Quick reference for common schedules
A list of cron expressions for typical schedules. Click a row to apply it as a preset in the builder above.
| Preset | Cron expression | Meaning |
|---|---|---|
| Daily at midnight | 0 0 * * * | Runs daily at midnight (00:00). |
| Weekdays at 9 AM | 0 9 * * 1-5 | Runs at 9:00 on weekdays (Monday through Friday). |
| Hourly at minute 0 | 0 * * * * | Runs once an hour, at minute 0. |
| Every Monday | 0 0 * * 1 | Runs every Monday at midnight (00:00). |
Tips
- Setting the day-of-week field to "Range" mode from 1 to 5 gives you Monday through Friday in one step.
- "List" mode lets you enter several values separated by commas — e.g. entering "0,15,30,45" for the minute field is equivalent to running every 15 minutes.
- If both the day-of-month and day-of-week fields are set to anything other than "Every (*)", standard cron treats them as an OR condition — the job runs when either one matches.
- The generated cron string can be copied to your clipboard with the "Copy" button, ready to paste straight into a crontab or a GitHub Actions YAML file.

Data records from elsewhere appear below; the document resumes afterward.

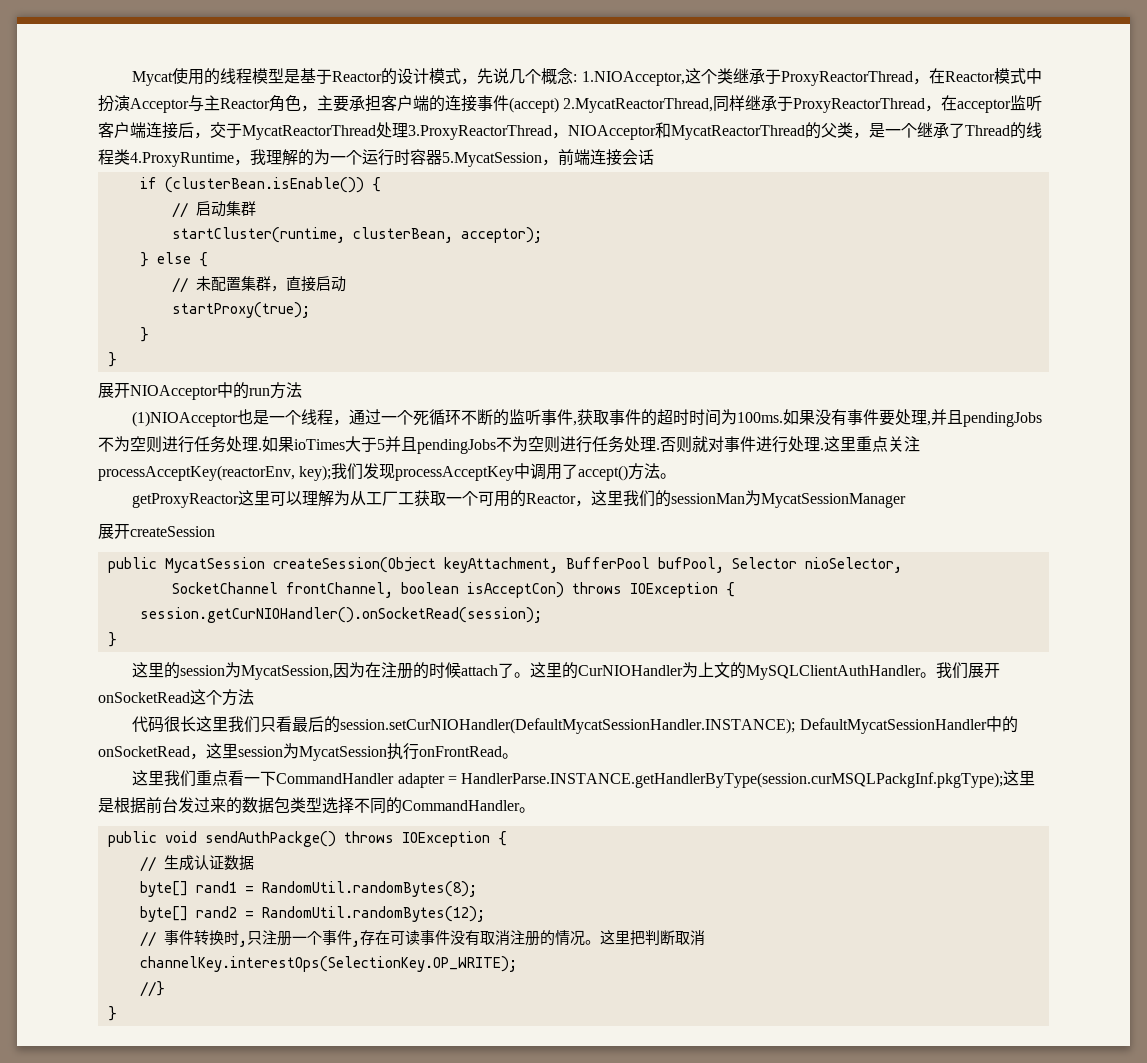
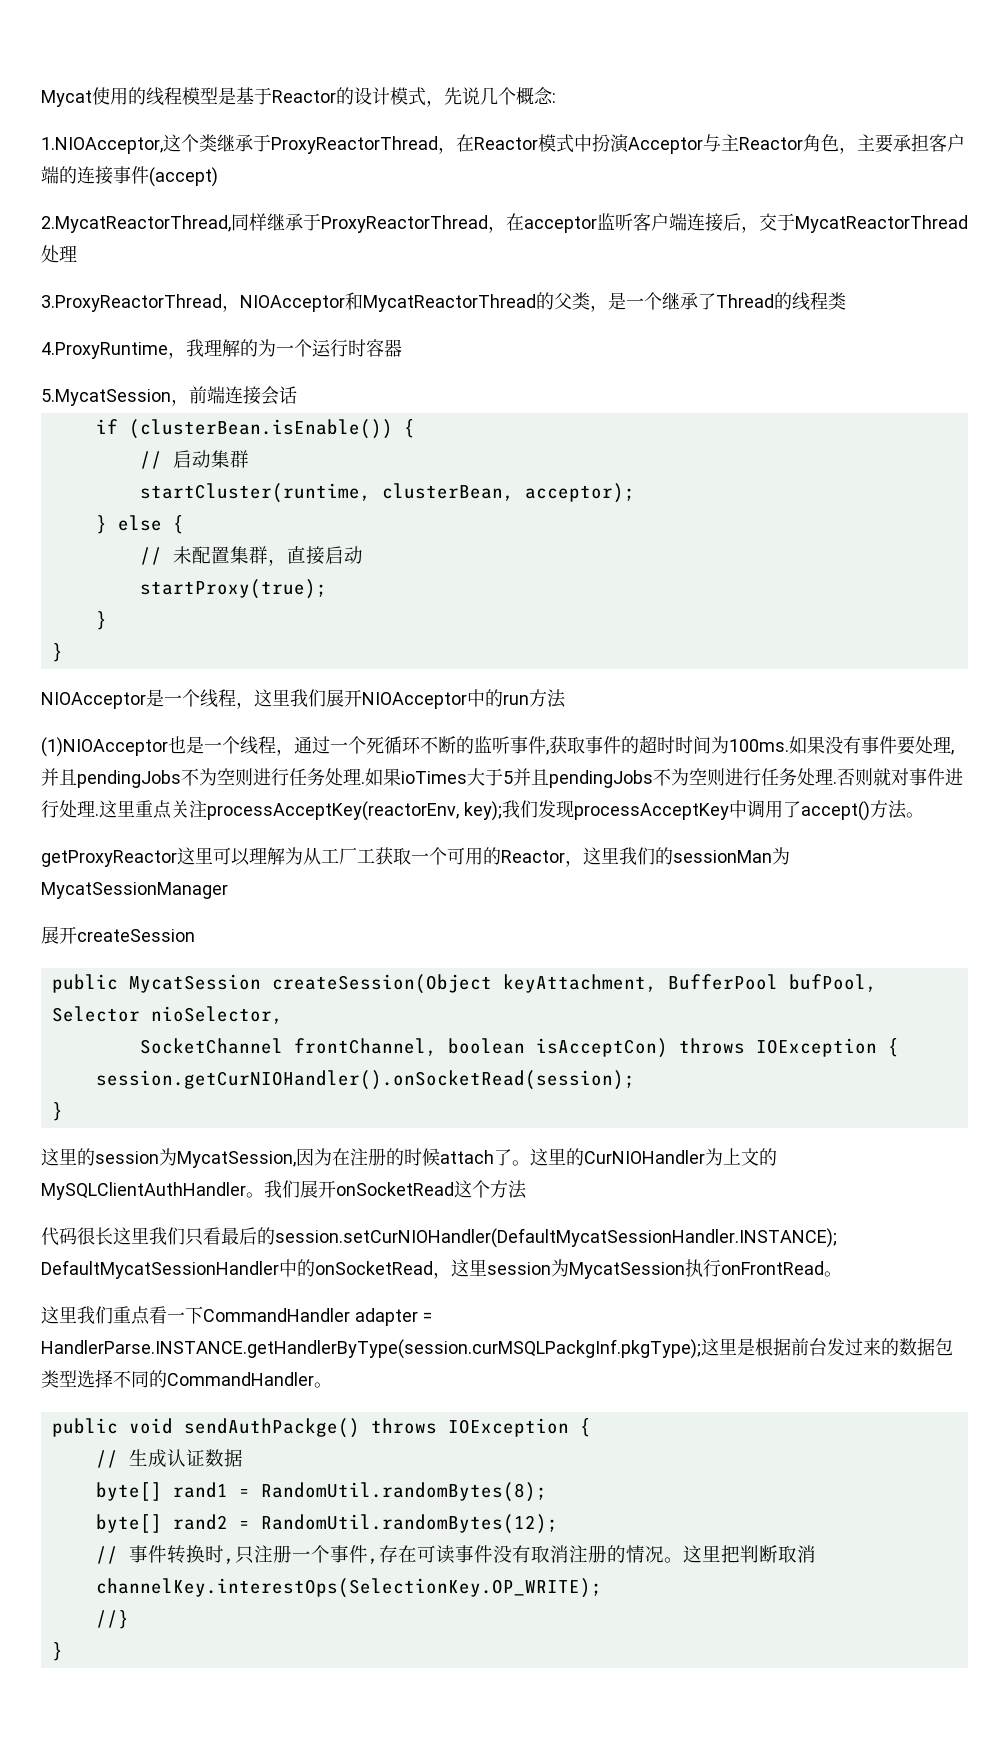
- Mycat使用的线程模型是基于Reactor的设计模式，先说几个概念: 1.NIOAcceptor,这个类继承于ProxyReactorThread，在Reactor模式中扮演Acceptor与主Reactor角色，主要承担客户端的连接事件(accept) 2.MycatReactorThread,同样继承于ProxyReactorThread，在acceptor监听客户端连接后，交于MycatReactorThread处理3.ProxyReactorThread，NIOAcceptor和MycatReactorThread的父类，是一个继承了Thread的线程类4.ProxyRuntime，我理解的为一个运行时容器5.MycatSession，前端连接会话
+ Mycat使用的线程模型是基于Reactor的设计模式，先说几个概念:
+ 1.NIOAcceptor,这个类继承于ProxyReactorThread，在Reactor模式中扮演Acceptor与主Reactor角色，主要承担客户端的连接事件(accept)
+ 2.MycatReactorThread,同样继承于ProxyReactorThread，在acceptor监听客户端连接后，交于MycatReactorThread处理
+ 3.ProxyReactorThread，NIOAcceptor和MycatReactorThread的父类，是一个继承了Thread的线程类
+ 4.ProxyRuntime，我理解的为一个运行时容器
+ 5.MycatSession，前端连接会话
- 展开NIOAcceptor中的run方法
+ NIOAcceptor是一个线程，这里我们展开NIOAcceptor中的run方法

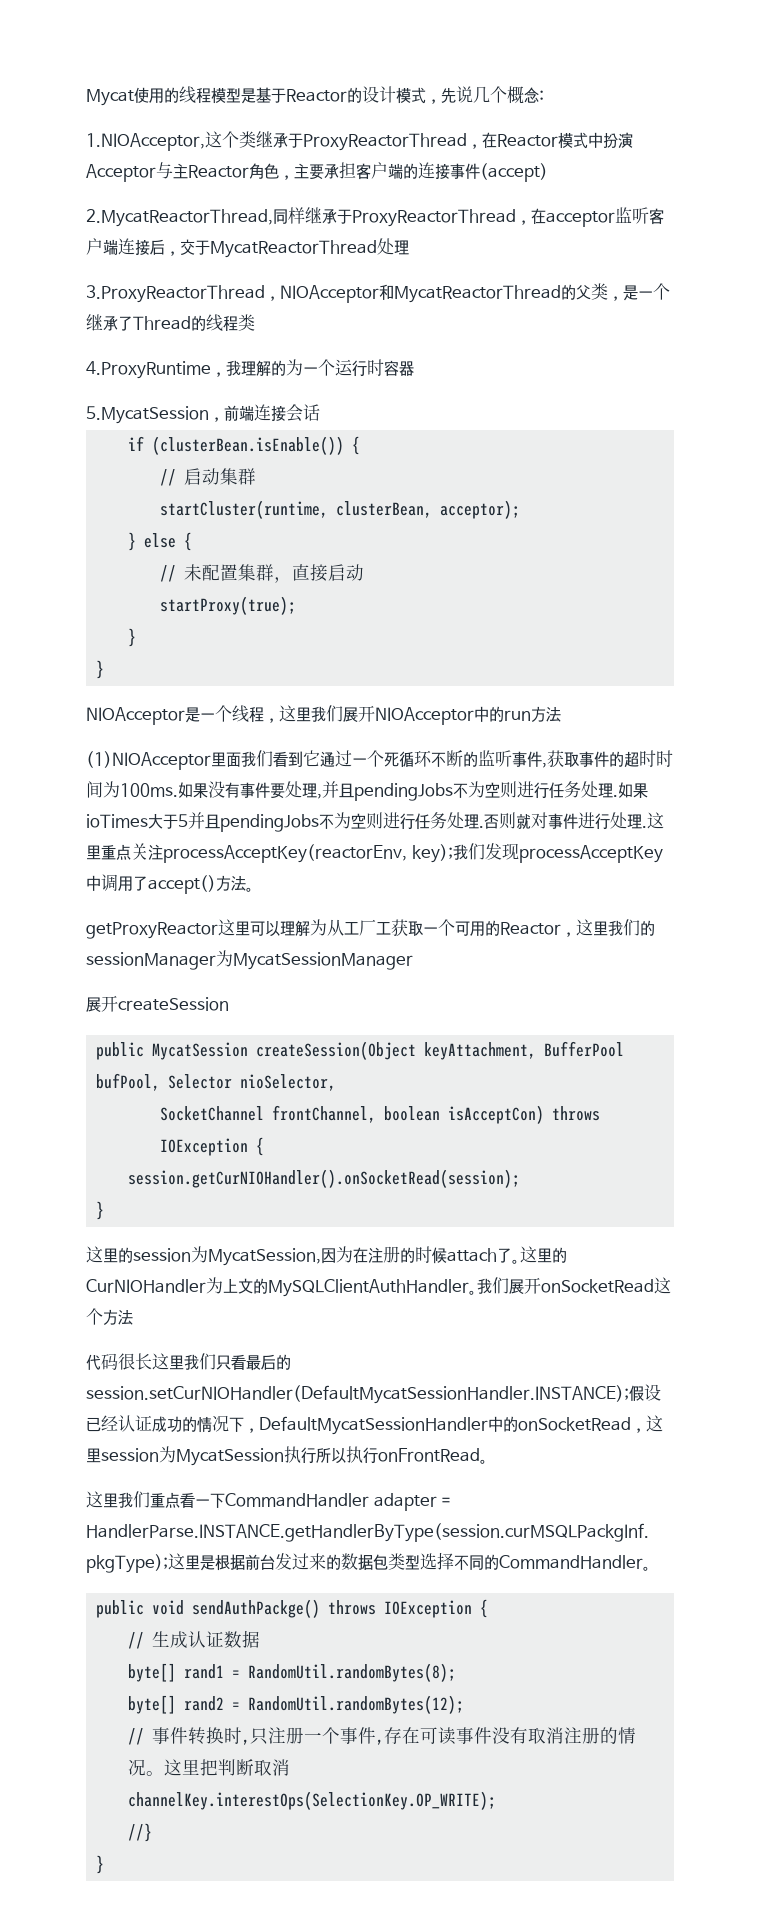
- (1)NIOAcceptor也是一个线程，通过一个死循环不断的监听事件,获取事件的超时时间为100ms.
+ (1)NIOAcceptor里面我们看到它通过一个死循环不断的监听事件,获取事件的超时时间为100ms.
- getProxyReactor这里可以理解为从工厂工获取一个可用的Reactor，这里我们的sessionMan为MycatSessionManager
+ getProxyReactor这里可以理解为从工厂工获取一个可用的Reactor，这里我们的sessionManager为MycatSessionManager
- 代码很长这里我们只看最后的session.setCurNIOHandler(DefaultMycatSessionHandler.INSTANCE); DefaultMycatSessionHandler中的onSocketRead，这里session为MycatSession执行onFrontRead。
+ 代码很长这里我们只看最后的session.setCurNIOHandler(DefaultMycatSessionHandler.INSTANCE);假设已经认证成功的情况下，DefaultMycatSessionHandler中的onSocketRead，这里session为MycatSession执行所以执行onFrontRead。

- Click a preset button, or a row in the quick reference table below, to apply a common schedule to the builder in one click.
Frequently Asked Questions
Side Note — Why Writing a Cron Expression Is Harder Than Reading One
A cron expression looks simple once you know its 5 fields, but writing one by hand means recalling details like whether "*/15" or "1-30/5" is the right form, or whether weekdays start at 0 or 1 — details that are surprisingly easy to get wrong. Reading an existing cron expression (the job of this site's Cron Expression Parser) is comparatively mechanical, since you just walk through the fields one by one.
This tool is built around that asymmetry: it supports the act of building a cron expression from UI selections rather than typing raw syntax. You express your intent directly — "run at 9 AM on weekdays" — through dropdowns and number inputs, and the tool assembles a cron expression that satisfies it, removing the need to memorize the syntax altogether.
As a final sanity check, the tool previews the next 5 scheduled run times for the expression you just built. This matters especially because of a subtle rule that trips people up: when both the day-of-month and day-of-week fields are restricted, cron treats them as an OR condition rather than an AND. Seeing the actual candidate dates helps catch a job that would otherwise run more often than intended.